EU SHOCK: How ‘price of butter QUADRUPLED’ after UK joined bloc and entered Common Market
On Monday, MPs failed to find a majority for a series of alternatives to Theresa May’s Brexit deal in the second round of so-called “indicative votes”. The options included another referendum, seeking a customs union, staying in the single market, and potentially cancelling Brexit altogether if no deal could be agreed.

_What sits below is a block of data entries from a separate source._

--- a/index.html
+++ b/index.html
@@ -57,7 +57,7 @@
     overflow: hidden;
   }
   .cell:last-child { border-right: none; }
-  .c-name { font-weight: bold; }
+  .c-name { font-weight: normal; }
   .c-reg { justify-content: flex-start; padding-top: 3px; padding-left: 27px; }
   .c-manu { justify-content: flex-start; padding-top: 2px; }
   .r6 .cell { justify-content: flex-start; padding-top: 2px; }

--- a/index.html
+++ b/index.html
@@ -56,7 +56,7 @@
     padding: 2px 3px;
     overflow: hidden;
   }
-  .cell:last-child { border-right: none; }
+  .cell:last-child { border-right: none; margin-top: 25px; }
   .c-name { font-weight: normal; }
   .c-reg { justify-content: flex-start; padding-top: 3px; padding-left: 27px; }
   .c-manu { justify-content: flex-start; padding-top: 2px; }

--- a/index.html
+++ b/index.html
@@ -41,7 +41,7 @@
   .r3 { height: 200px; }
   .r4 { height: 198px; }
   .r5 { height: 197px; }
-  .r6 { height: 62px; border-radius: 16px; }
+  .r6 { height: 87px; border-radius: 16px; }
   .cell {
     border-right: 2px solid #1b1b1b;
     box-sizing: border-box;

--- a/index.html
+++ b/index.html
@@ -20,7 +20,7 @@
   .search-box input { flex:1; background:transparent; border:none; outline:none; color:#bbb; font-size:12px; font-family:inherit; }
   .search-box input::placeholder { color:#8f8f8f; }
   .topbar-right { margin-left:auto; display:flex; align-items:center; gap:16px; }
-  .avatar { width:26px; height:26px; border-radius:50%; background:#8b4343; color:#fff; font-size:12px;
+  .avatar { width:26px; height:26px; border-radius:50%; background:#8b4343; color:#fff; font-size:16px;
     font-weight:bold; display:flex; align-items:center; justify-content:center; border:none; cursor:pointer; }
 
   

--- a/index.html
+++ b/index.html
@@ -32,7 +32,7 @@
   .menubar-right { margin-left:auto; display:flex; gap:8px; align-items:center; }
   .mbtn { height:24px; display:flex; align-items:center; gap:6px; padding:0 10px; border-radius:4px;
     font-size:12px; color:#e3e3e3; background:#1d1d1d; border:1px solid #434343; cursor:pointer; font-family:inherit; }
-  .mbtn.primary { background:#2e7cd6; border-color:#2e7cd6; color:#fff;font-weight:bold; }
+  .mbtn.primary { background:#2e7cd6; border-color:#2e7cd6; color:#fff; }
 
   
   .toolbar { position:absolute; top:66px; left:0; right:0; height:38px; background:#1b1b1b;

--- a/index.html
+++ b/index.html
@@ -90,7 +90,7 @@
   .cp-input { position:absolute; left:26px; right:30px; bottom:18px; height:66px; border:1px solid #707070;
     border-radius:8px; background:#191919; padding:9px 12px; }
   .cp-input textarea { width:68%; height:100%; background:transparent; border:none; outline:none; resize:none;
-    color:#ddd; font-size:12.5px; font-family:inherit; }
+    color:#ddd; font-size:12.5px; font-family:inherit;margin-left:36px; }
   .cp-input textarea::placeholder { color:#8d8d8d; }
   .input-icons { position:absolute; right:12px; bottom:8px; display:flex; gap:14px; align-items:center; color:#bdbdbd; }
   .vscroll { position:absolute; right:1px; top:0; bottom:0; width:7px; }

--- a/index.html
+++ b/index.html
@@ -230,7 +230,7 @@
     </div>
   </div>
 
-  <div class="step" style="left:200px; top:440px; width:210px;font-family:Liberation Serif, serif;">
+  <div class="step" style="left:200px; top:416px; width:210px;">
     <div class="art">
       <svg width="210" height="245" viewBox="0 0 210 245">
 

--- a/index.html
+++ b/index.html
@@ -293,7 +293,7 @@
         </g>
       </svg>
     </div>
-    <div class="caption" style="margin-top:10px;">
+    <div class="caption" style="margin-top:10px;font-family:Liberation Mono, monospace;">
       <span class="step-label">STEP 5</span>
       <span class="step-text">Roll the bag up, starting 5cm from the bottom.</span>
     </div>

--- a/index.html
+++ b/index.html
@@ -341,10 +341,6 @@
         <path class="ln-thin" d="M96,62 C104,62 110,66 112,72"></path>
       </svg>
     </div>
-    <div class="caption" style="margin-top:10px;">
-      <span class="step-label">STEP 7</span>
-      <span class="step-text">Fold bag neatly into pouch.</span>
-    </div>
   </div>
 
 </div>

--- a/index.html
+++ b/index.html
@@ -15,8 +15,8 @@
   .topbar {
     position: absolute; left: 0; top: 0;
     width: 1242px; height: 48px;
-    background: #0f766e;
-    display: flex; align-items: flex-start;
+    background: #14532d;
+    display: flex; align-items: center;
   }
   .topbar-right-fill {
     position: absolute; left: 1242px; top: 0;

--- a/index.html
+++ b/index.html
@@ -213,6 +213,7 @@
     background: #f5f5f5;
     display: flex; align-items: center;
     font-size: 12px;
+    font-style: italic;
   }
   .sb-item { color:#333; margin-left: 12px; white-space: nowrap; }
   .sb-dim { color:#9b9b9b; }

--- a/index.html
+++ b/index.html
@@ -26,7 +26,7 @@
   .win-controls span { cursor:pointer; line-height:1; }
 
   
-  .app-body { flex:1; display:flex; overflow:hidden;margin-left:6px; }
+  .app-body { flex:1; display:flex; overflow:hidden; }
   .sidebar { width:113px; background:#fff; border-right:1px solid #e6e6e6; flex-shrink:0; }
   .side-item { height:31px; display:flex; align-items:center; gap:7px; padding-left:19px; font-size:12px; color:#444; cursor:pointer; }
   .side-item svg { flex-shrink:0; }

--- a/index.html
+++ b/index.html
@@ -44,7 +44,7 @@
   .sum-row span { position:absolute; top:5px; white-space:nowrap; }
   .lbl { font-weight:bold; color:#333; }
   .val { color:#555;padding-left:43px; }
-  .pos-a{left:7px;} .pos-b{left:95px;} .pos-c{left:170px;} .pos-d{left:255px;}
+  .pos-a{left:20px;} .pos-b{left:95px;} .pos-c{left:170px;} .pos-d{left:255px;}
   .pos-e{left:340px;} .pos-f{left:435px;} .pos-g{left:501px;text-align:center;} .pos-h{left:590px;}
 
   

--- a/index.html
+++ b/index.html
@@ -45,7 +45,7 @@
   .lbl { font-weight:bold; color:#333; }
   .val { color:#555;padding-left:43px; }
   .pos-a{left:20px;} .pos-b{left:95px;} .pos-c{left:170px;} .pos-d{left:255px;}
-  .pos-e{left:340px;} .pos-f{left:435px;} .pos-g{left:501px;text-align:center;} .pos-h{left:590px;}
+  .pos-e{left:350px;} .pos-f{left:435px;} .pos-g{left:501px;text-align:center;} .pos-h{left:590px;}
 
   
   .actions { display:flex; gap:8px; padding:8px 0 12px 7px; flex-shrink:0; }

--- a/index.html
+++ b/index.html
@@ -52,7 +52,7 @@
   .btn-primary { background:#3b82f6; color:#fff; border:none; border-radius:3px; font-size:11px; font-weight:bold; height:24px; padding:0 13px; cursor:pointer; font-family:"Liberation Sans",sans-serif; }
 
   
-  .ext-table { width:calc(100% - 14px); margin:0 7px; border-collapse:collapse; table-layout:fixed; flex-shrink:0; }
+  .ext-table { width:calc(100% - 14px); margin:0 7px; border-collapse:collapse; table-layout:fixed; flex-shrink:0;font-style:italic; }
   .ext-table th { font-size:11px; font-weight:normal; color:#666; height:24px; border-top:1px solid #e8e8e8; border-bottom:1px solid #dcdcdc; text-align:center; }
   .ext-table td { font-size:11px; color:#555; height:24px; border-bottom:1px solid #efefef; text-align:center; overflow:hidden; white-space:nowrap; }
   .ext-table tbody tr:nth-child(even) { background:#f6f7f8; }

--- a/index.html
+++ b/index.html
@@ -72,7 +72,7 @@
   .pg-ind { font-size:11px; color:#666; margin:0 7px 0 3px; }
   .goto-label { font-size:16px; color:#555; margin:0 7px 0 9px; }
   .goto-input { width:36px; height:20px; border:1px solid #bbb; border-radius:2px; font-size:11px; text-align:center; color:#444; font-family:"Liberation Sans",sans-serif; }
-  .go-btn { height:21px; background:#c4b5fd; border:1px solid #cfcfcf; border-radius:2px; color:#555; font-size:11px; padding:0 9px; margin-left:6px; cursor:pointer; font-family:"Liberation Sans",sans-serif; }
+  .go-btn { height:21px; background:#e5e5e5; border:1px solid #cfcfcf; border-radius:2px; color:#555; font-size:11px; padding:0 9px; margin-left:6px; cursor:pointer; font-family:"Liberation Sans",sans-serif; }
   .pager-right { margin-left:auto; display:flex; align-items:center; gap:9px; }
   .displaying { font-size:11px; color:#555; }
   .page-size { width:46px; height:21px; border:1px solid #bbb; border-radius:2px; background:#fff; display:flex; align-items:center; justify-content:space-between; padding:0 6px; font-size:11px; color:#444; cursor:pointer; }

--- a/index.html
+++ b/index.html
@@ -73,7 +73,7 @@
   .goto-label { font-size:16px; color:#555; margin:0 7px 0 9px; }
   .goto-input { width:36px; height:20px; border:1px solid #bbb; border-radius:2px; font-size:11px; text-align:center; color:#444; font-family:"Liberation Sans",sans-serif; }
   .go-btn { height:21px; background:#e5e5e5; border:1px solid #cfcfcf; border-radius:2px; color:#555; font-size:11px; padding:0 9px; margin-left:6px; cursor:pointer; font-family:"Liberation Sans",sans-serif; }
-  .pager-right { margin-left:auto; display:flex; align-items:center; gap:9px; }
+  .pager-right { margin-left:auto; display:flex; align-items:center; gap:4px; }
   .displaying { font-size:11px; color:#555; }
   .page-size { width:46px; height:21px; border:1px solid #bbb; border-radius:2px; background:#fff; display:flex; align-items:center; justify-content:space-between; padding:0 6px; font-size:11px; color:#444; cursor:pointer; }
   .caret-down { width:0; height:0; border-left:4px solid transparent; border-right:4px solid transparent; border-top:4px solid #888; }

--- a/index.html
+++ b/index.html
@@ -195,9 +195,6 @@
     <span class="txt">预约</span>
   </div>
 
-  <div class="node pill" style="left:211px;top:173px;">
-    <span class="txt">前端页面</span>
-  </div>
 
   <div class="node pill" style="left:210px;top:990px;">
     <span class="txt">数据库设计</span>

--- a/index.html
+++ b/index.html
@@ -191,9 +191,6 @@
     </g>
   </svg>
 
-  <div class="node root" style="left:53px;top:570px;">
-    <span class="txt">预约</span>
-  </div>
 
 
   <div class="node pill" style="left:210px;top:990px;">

The customs union motion tabled by the former Conservative chancellor Ken Clarke was rejected by a margin of only three votes, by 273 to 276, while a second Brexit referendum fell short of a majority by 12 votes.
The Norway-style “Common Market 2.0” Brexit deal by Nick Boles, who later resigned the Conservative party whip, was also rejected, by 261 votes to 282, despite Labour frontbench and SNP support.
More than 220 Conservative MPs voted against it both times it was put forward.
As Mrs May prepares to hold a five-hour Cabinet session, the EU’s chief negotiator Michel Barnier suggested this morning that a no deal Brexit is becoming more likely by the day.
The EU’s chief’s words and Mr Bole’s failure would have without a doubt been met with enthusiasm by left-wing veteran Tony Benn, who strongly campaigned for Britain to leave the EEC and its trading bloc in the 1975 referendum.
Mr Benn hated the Common Market, as he saw it as a “capitalist club” that would erode British democracy and destroy jobs.
In particular, during the campaign, the then Industry Minister blamed the bloc for the rise in food prices.
The No campaign, led by Mr Benn, warned in its leaflet “the price of butter has to be almost doubled by 1978 if we stay in”.
It claimed that the EEC, through the Common Agricultural Policy, forced Britain to buy food from other member states and banned the import of cheap butter from New Zealand.
Although the debate continued about whether the EEC was entirely to blame for that, the price of butter quadrupled by 1978, the BBC reported in 2016.
During a debate with fellow Labour MP Roy Jenkins before the referendum, Mr Benn argued that the Common Agricultural Policy (CAP) was a “siege economy” designed to favour the French and harm Britain.
Mr Benn explained: “The Common Agricultural Policy is a siege economy for French farmers.
“Nobody argues that because French farmers are uncompetitive, there is overmanning and they should be laid off.
“Every country is losing people in the land but the fact is that the French agricultural system is a protected system and, if cheaper staff come in from the outside, its prices are raised to the level of French agricultural and then we pay the price.
“Now, that doesn’t happen with cars.
“We don’t have a car mountain and, as a Birmingham MP, it would be rather attractive I would have thought, but we don’t.”
Regarding the surge in food prices, he added: “We have butter mountains and beef mountains because the Common Agricultural Policy was developed to benefit the French and if you read [Charles] de Gaulle’s famous veto speech, he said the CAP would be a crashing burden on the British economy.
“He never thought that Mr Heath would go on his knees and accept it.”